Ingram-Waters writes, “One explanation for the negative interactions is that my physical presence illuminated the extent of deviance of their mpreg stories.”

Deviance can certainly be found in fan fiction, however one wants to define the term (I immediately thought of that tag line, “You say that like it’s a bad thing!”), but I am focusing on the dictionary definition of the word, seen in the way she contrasts “normal” and “deviant” in the title of her article. I think by that contrast, we can see that mpreg is not all that “out there” in fan fiction terms. One of the things fan fiction does with mpreg is the same thing that commercial science fiction that speculates with gender roles does – it experiments. It plays. What does it mean to be pregnant – socially, culturally, personally? Would it mean something different to a man than it does to woman? What do we learn about pregnancy if we posit that it’s the men who do it and not the women, like sea horses? What is gender, anyway, and what does it have to do with reproduction?

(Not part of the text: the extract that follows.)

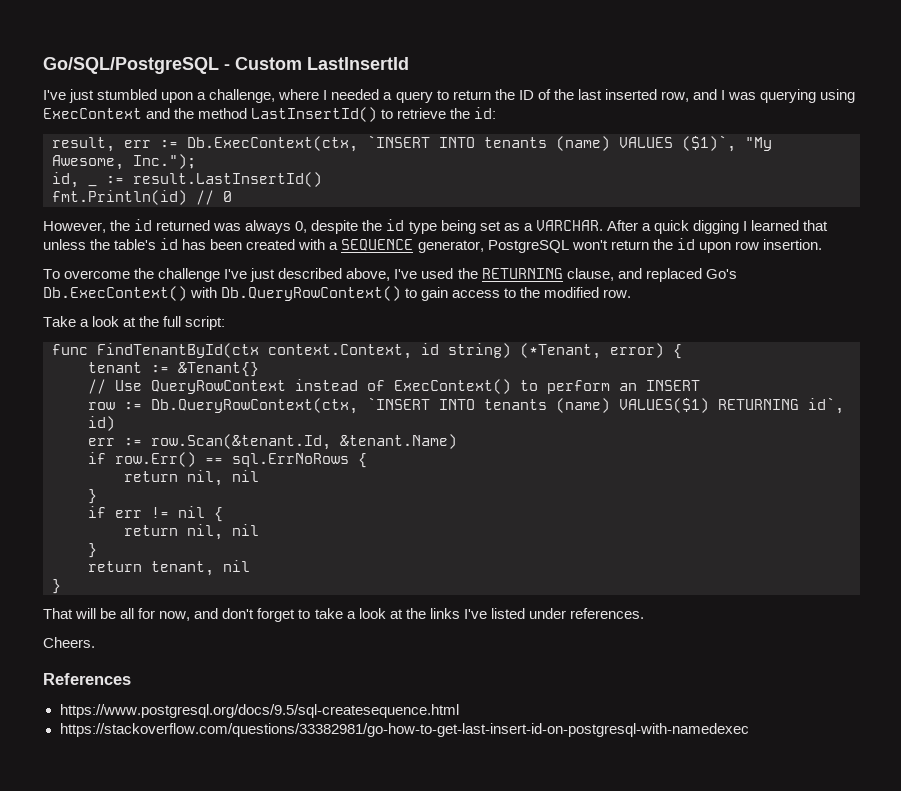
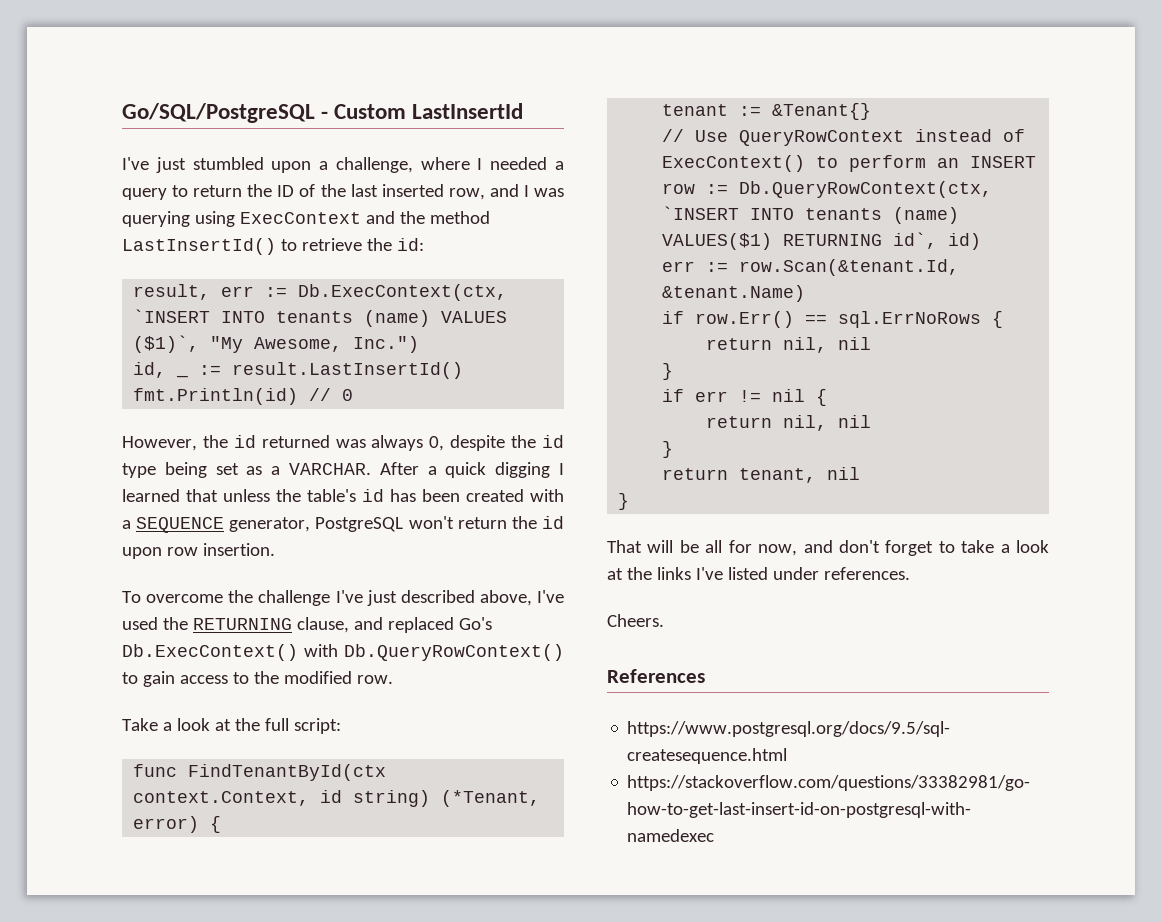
[133,154,196,169] Inc."); -> [353,336,420,353] Inc.")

A lot of this sort of questioning and playing goes on in fan fiction, as it does in science fiction, and I have always found those kinds of questions deeply interesting, and also at times downright entertaining.

This particular Ingram-Waters article was confined, however, to the methodological issues, and did not go on to actually examine her findings as she researched the subgenre of mpreg itself, although I am hoping that at some point she’ll publish the outcome of her research on the stories and the authors! That would be fascinating too.

She found that unlike other scholars who have conducted field research while pregnant, the experience of being a “visible normative reproducer” was of no help in establishing rapport with mpreg writers. Some scholars in other fields, she found, have written that being pregnant makes them seem nonthreatening and gives the people they meet something perceived as positive to talk about, something familiar.

Ingram-Waters also noted that she had gone to some pains to identify and establish herself as an acafan as she pursued her research into the mpreg subgenre online, but that face to face, her identity as a pregnant cisgendered woman trumped that pretty completely.

She found a silver lining in even her negative interview experiences, writing that perhaps she’d stumbled on an efficient way to elicit “stigma management strategies for mpreg authors.” I share her fascination with subjects concerning “identities of gender, sexualities and normative bodies,” and I look forward to getting to read more, someday, of her actual research into mpreg fan fiction.

In the meantime, her description of how she was received made a fascinating story.